Segment Start: RECORDS TO USE

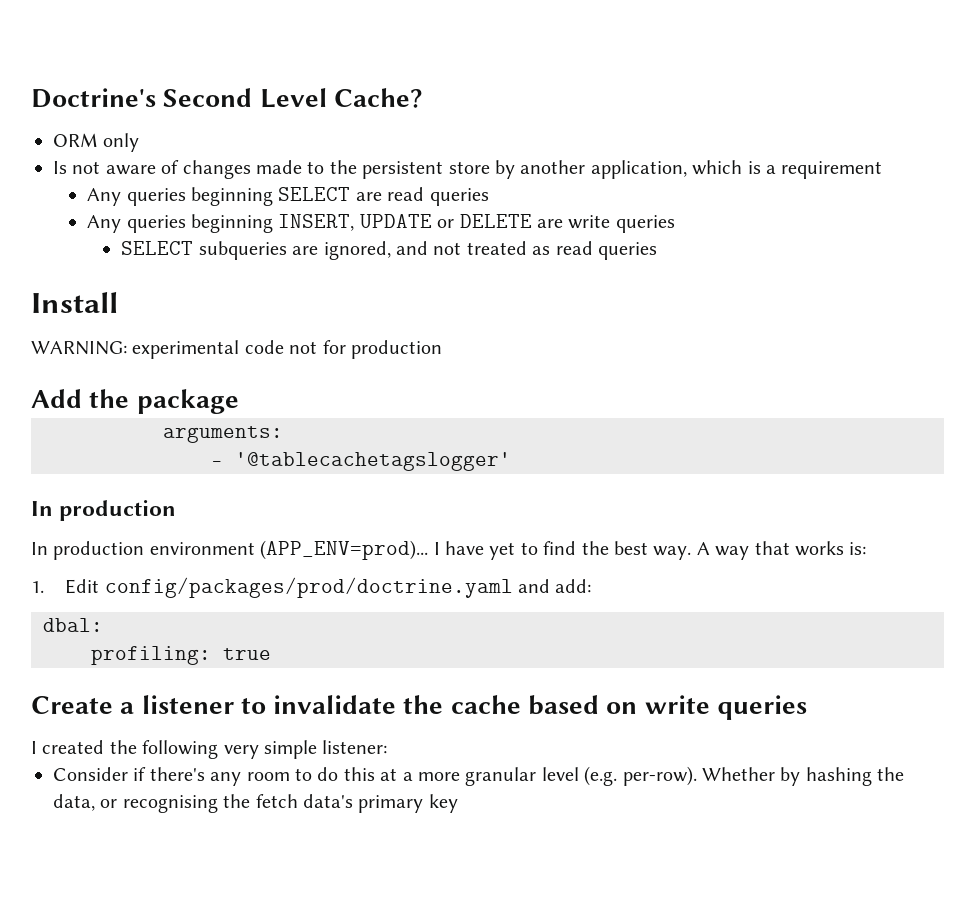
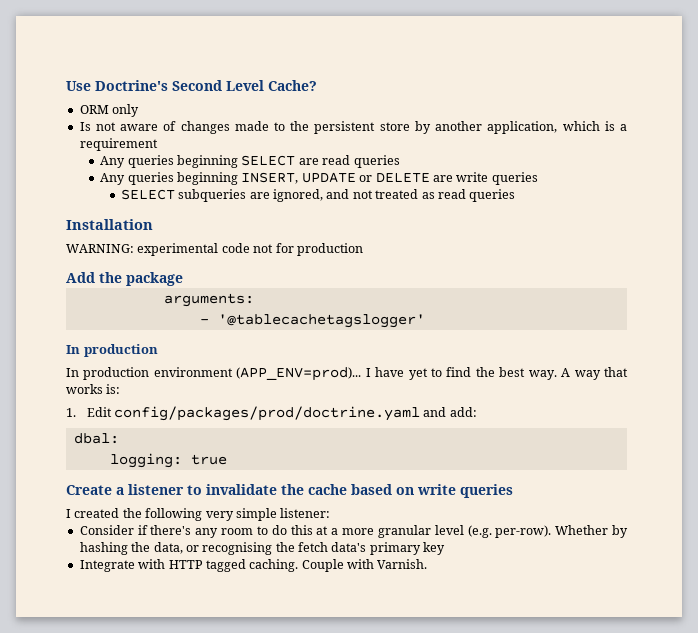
- Doctrine's Second Level Cache?
+ Use Doctrine's Second Level Cache?
- Install
+ Installation
- profiling: true
+ logging: true
+ Integrate with HTTP tagged caching. Couple with Varnish.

Segment End: RECORDS TO USE

EXERCISE DIRECTIONS –
List, from the entries above, every line in which the word "Doctrine" shows up.

PROBLEM SOLUTION –
- Doctrine's Second Level Cache?
+ Use Doctrine's Second Level Cache?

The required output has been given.